» **DESCRIPTION OF THE TASK**: Below is a listing; retype exactly the line with "text-align: right ->" and every line after it through the end, and only those, leaving out the pictures.

» **WORKING DATA**:
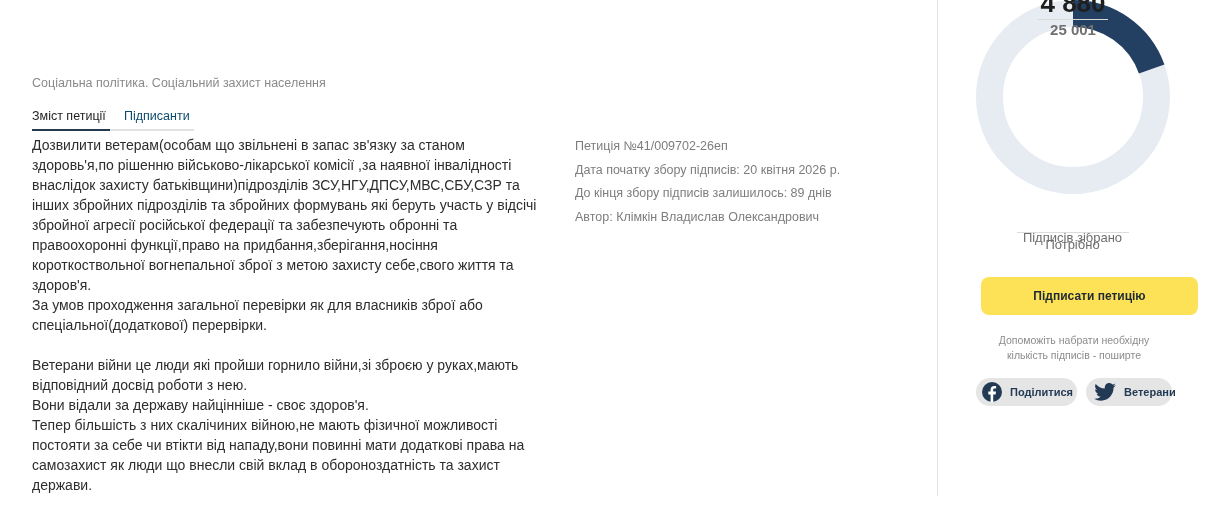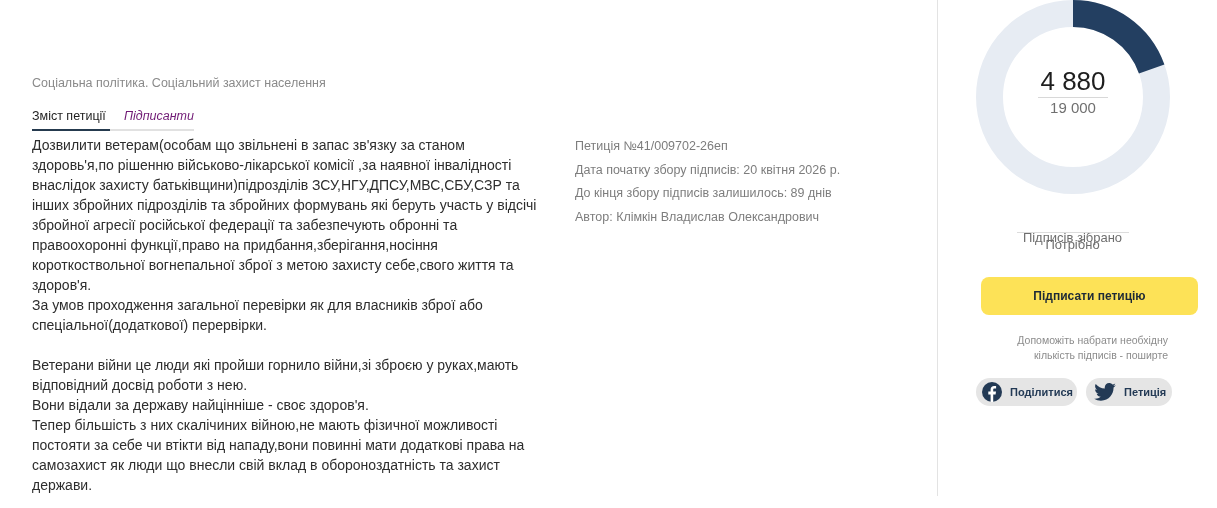"4 880" .ring-center { font-weight: none -> bold; justify-content: center -> none }
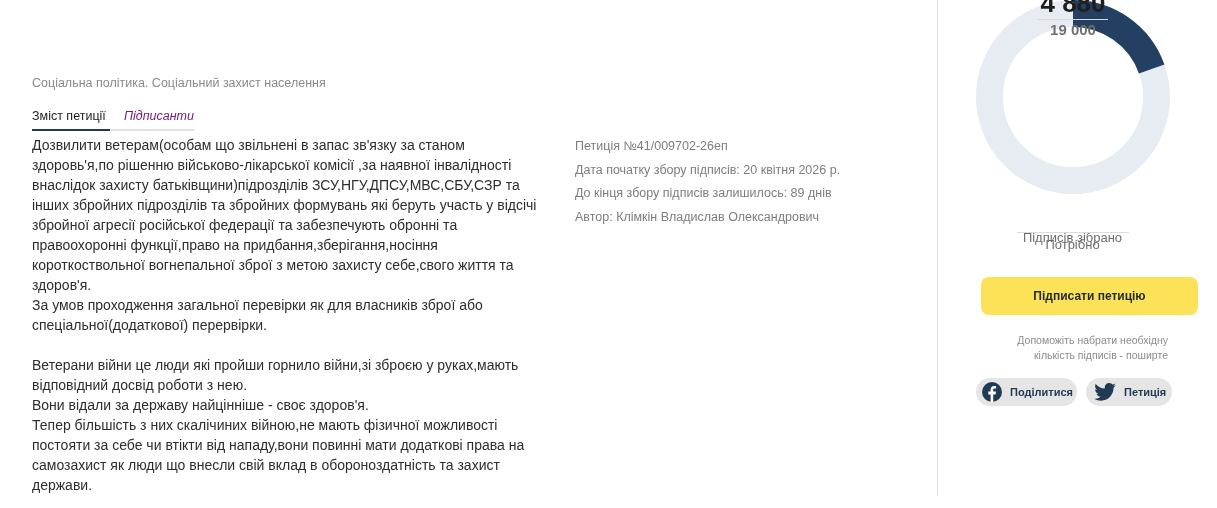"19 000" div.goal { text: 19 000 -> 25 001 }
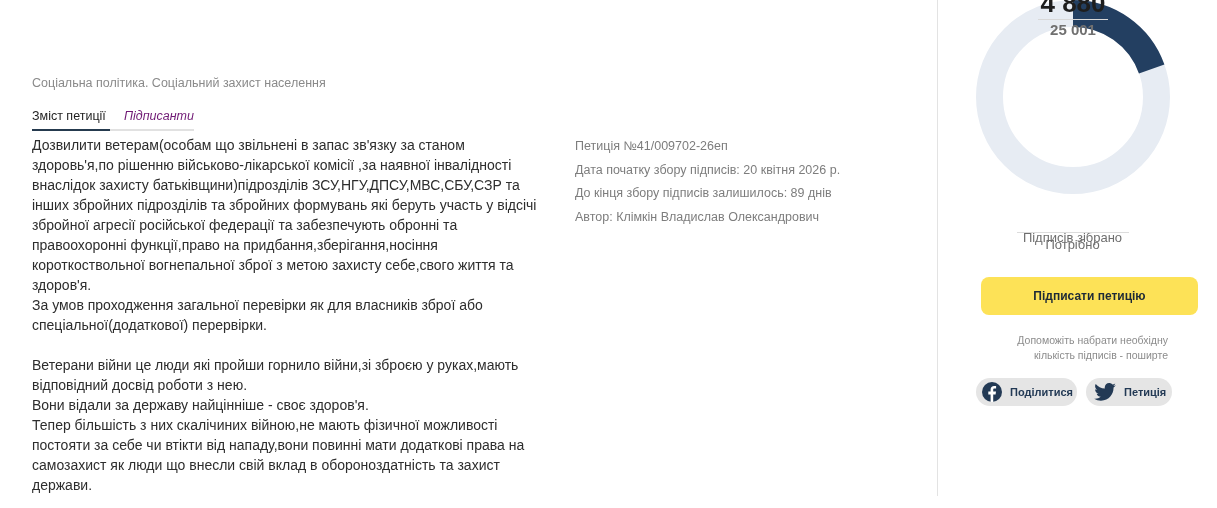"Підписанти" .tab.inactive { color: #701a75 -> #0c4a6e; font-style: italic -> none }
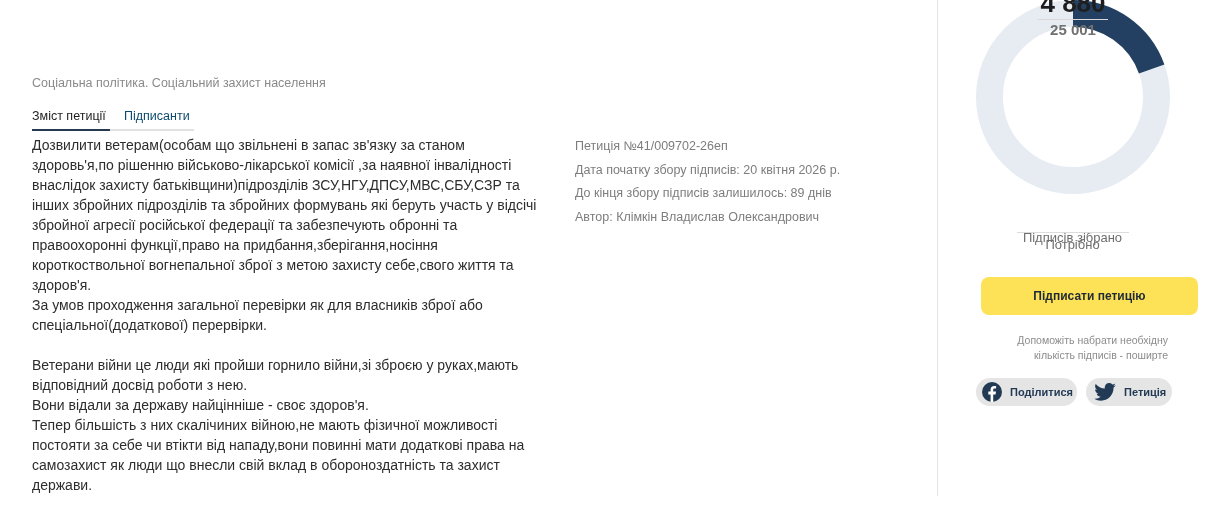"Допоможіть набрати необхідну кількість" .help-text { text-align: right -> center }
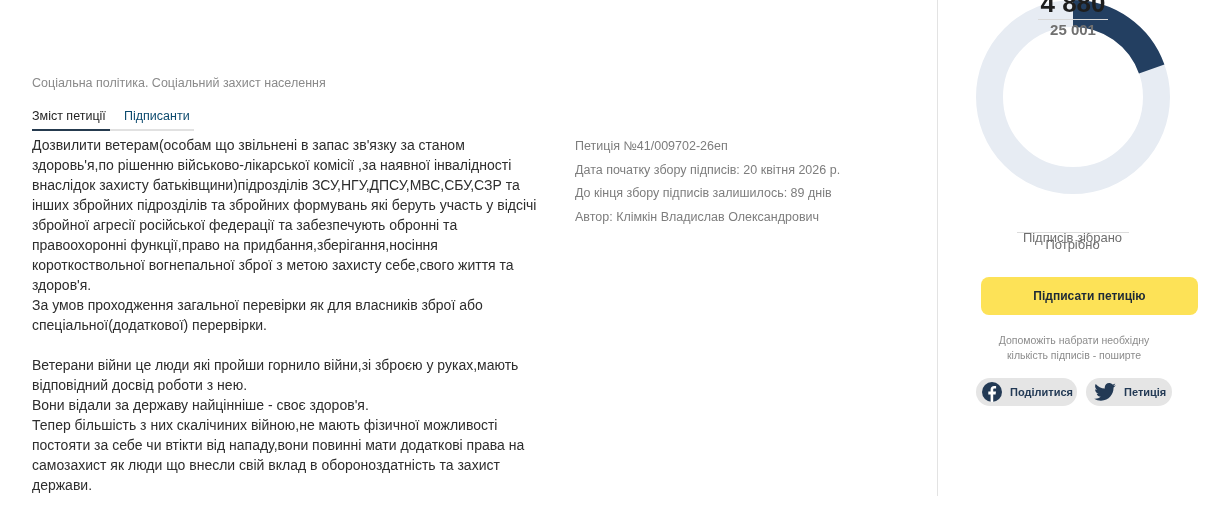"Петиція" span { text: Петиція -> Ветерани }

» **RESULT OF THE TASK**:
"Допоможіть набрати необхідну кількість" .help-text { text-align: right -> center }
"Петиція" span { text: Петиція -> Ветерани }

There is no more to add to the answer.